Request and Response Types

The types must be non-parameterized compound types or bytes. Parameterized types are not allowed since the parameters are not stored in the bit stream. However parameterized types can be still used in the response or request types' subtree. The bytes type can be used when raw data format is needed - e.g. when the response is an image.

Since 2.0.0

top

Pubsub Types

Aside of services, zserio also supports publish-subscribe messaging pattern. The pubsub type defines a Pub/Sub client.

Example

pubsub WeatherProvider
{
    publish topic("weather/warnings") WeatherWarning warnings;
};

pubsub WeatherClient
{
    subscribe topic("weather/warnings") WeatherWarning weatherWarnings;
};

struct WeatherWarning
{
    string warningMessage;
};

The pubsub defines messages which can be either published or subscribed (or both). The example above defines a WeatherProvider pubsub type which defines a single message warnings, which is published under the topic named "weather/warnings" and the type of the message is WeatherWarnings structure. Then it defines a WeatherClient pubsub type which has a single subscription weatherWarnings for messages published under topic "weather/warnings". The client expects that the type of messages arriving to weatherWarnings subscription (i.e. published under the defined topic) are of the type WeatherWarning.

Pubsub type can define a message in three ways:

  • topic("topic/definition") Type message to both publish and subscribe a message,
  • publish topic("topic/definition") Type message to publish a message,
  • subscribe topic("topic/definition") Type message to subscribe a message.

Topic Definition

In the Pub/Sub pattern, it is common to use wildcards for topic definitions in subscriptions. The wildcards format depends on a particular implementation. Zserio only provides a generic definition of Pub/Sub clients and doesn't manipulate with the topic definition string. It therefore depends on the particular Pub/Sub backend whether the wildcards are supported and how. See the MQTT standard as an example of a concrete Pub/Sub pattern specification.

Message Types

Message type must be a non-parameterized compound type or bytes. Parameterized types are not allowed since the parameters are not stored in the bit stream. However parameterized types can be still used in the types' subtree. The bytes type can be used when raw data format is needed - e.g. when the message is an image.

Since 2.0.0

top

SQLite Extension

Motivation

With its basic language features presented in the previous sections, zserio provides a rich language for modeling binary data streams, which are intended to be parsed sequentially. Direct access to members in the stream is usually not possible, except for specifying the offset of a given member. Navigation between semantically related members at different positions in the stream cannot be expressed at the stream level. Member insertions or updates are not supported.

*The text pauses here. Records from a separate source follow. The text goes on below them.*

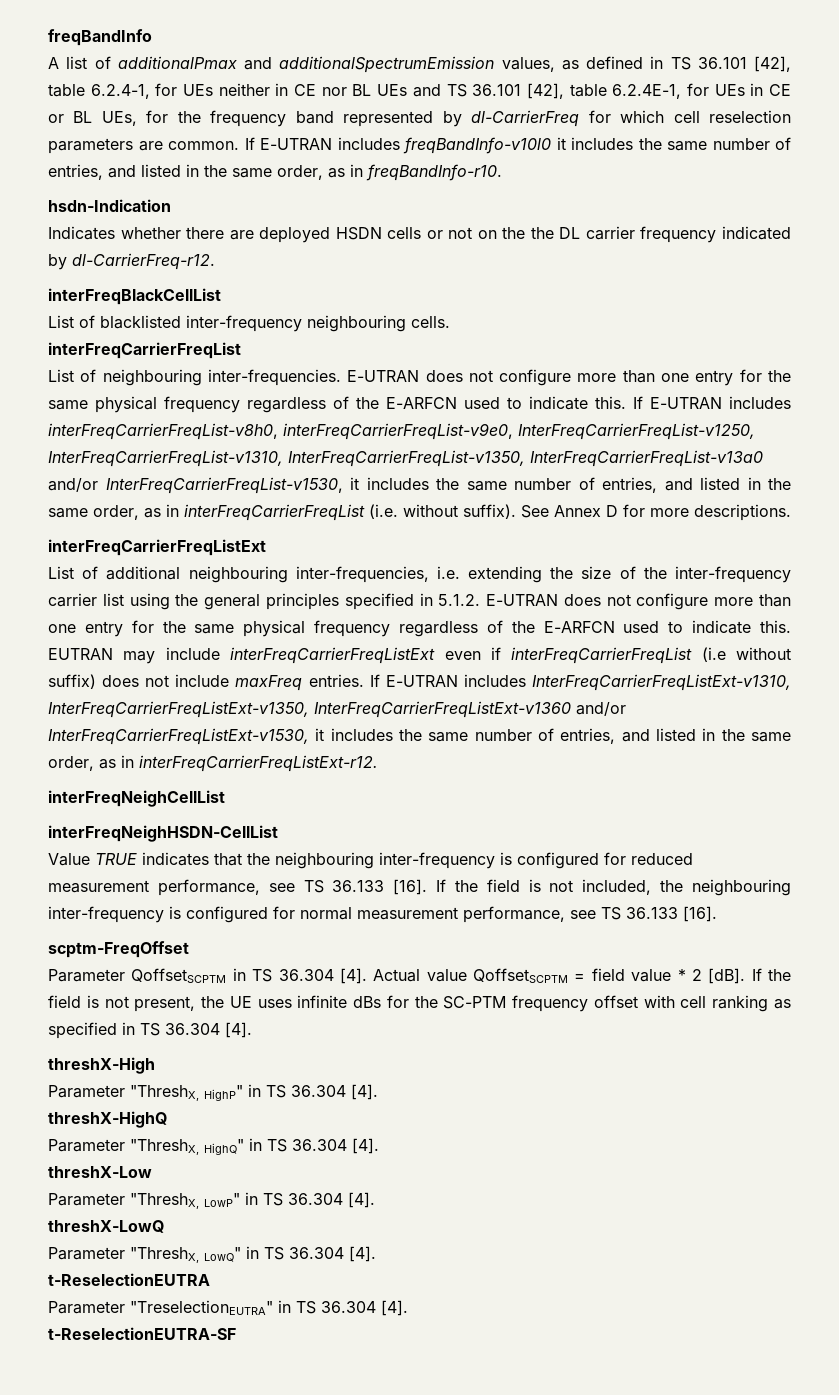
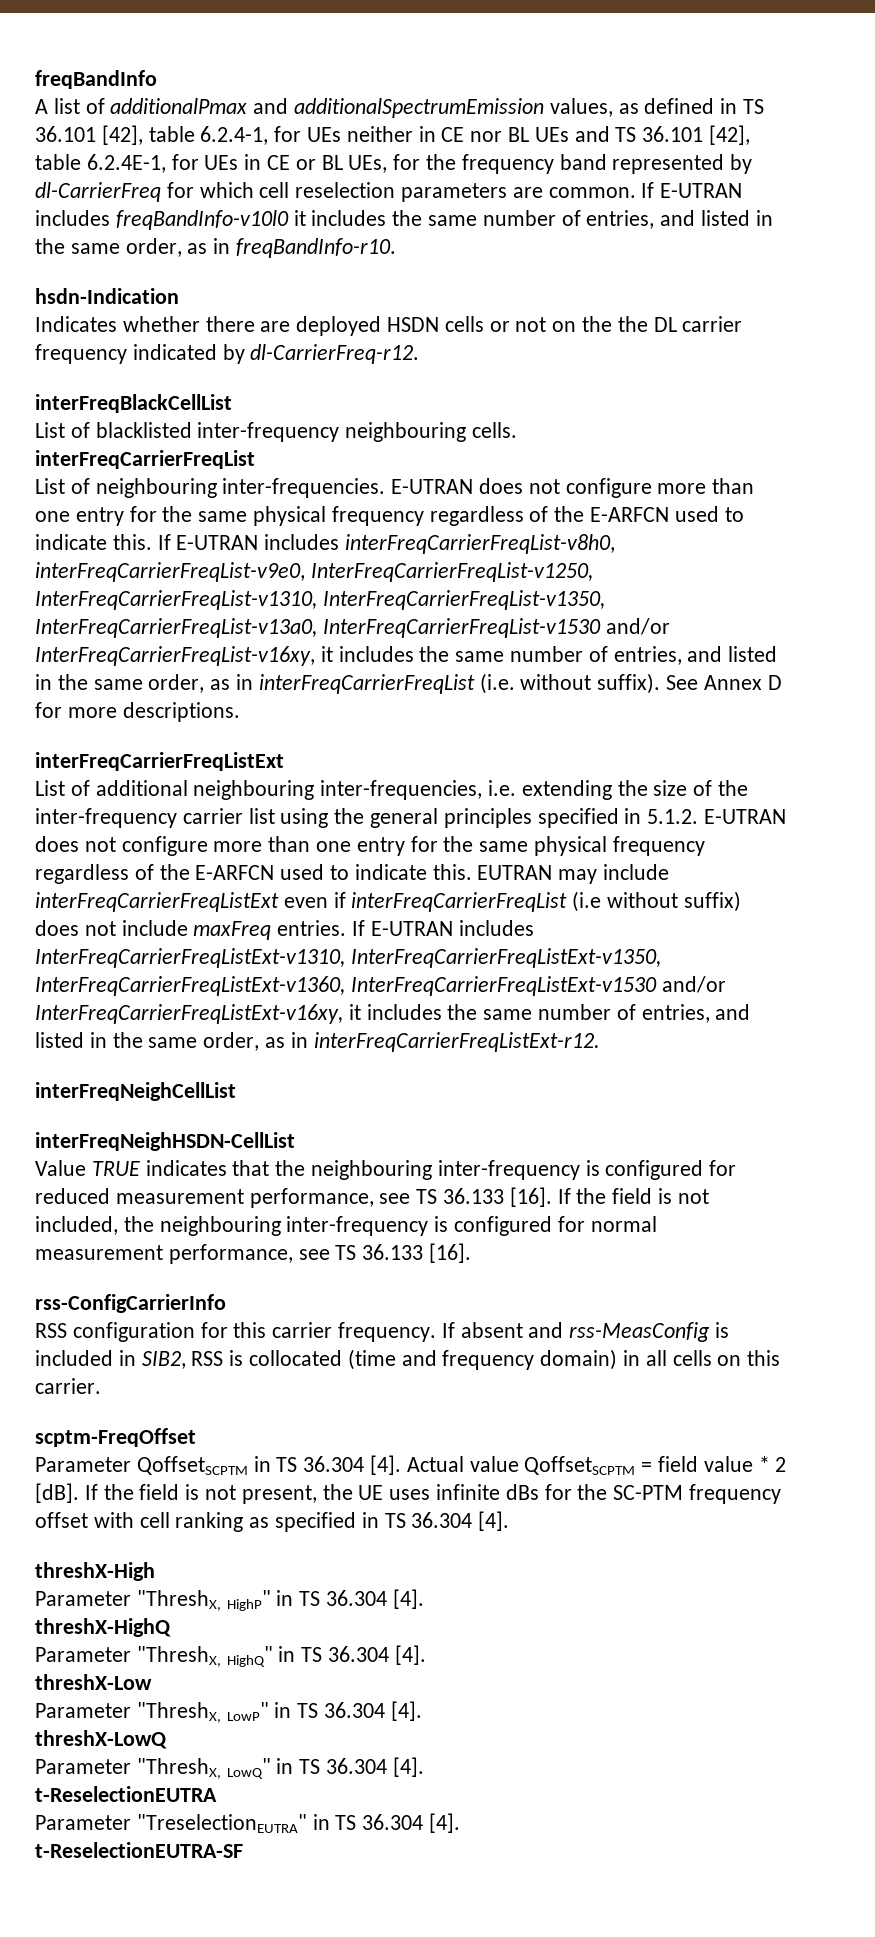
- If E-UTRAN includes interFreqCarrierFreqList-v8h0, interFreqCarrierFreqList-v9e0, InterFreqCarrierFreqList-v1250, InterFreqCarrierFreqList-v1310, InterFreqCarrierFreqList-v1350, InterFreqCarrierFreqList-v13a0 and/or InterFreqCarrierFreqList-v1530, it includes the same number of entries, and listed in the same order, as in interFreqCarrierFreqList (i.e. without suffix).
+ If E-UTRAN includes interFreqCarrierFreqList-v8h0, interFreqCarrierFreqList-v9e0, InterFreqCarrierFreqList-v1250, InterFreqCarrierFreqList-v1310, InterFreqCarrierFreqList-v1350, InterFreqCarrierFreqList-v13a0, InterFreqCarrierFreqList-v1530 and/or InterFreqCarrierFreqList-v16xy, it includes the same number of entries, and listed in the same order, as in interFreqCarrierFreqList (i.e. without suffix).
- If E-UTRAN includes InterFreqCarrierFreqListExt-v1310, InterFreqCarrierFreqListExt-v1350, InterFreqCarrierFreqListExt-v1360 and/or InterFreqCarrierFreqListExt-v1530, it includes the same number of entries, and listed in the same order, as in interFreqCarrierFreqListExt-r12.
+ If E-UTRAN includes InterFreqCarrierFreqListExt-v1310, InterFreqCarrierFreqListExt-v1350, InterFreqCarrierFreqListExt-v1360, InterFreqCarrierFreqListExt-v1530 and/or InterFreqCarrierFreqListExt-v16xy, it includes the same number of entries, and listed in the same order, as in interFreqCarrierFreqListExt-r12.
+ rss-ConfigCarrierInfo
+ RSS configuration for this carrier frequency. If absent and rss-MeasConfig is included in SIB2, RSS is collocated (time and frequency domain) in all cells on this carrier.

All in all, the stream model is not an adequate approach for updatable databases in the gigabyte size range with lots of internal cross-references where fast access to individual members is required. In a desktop or server environment, it would be a natural approach to model such a database as a relational database using SQL. However, in an embedded environment with limited storage space and processing resources, a full-fledged relational schema is too heavy-weight. To have the best of both worlds, i.e. compact storage on the one hand and direct member access including updates on the other hand, one can adopt a hybrid data model: In this hybrid model, the high-level access structures are strictly relational, but most of the low-level data are stored in binary large objects (BLOBs), where the internal structure of each BLOB is modeled with zserio.

For example, we can model a digital map database as a collection of tiles resulting from a rectangular grid where the tiles are numbered row-wise. The database has a rather trivial schema:

CREATE TABLE europe (tileNum INTEGER PRIMARY KEY, tile BLOB NOT NULL);

Accessing or updating any given tile can simply be delegated to the relational DBMS, in case of this zserio extension, SQLite.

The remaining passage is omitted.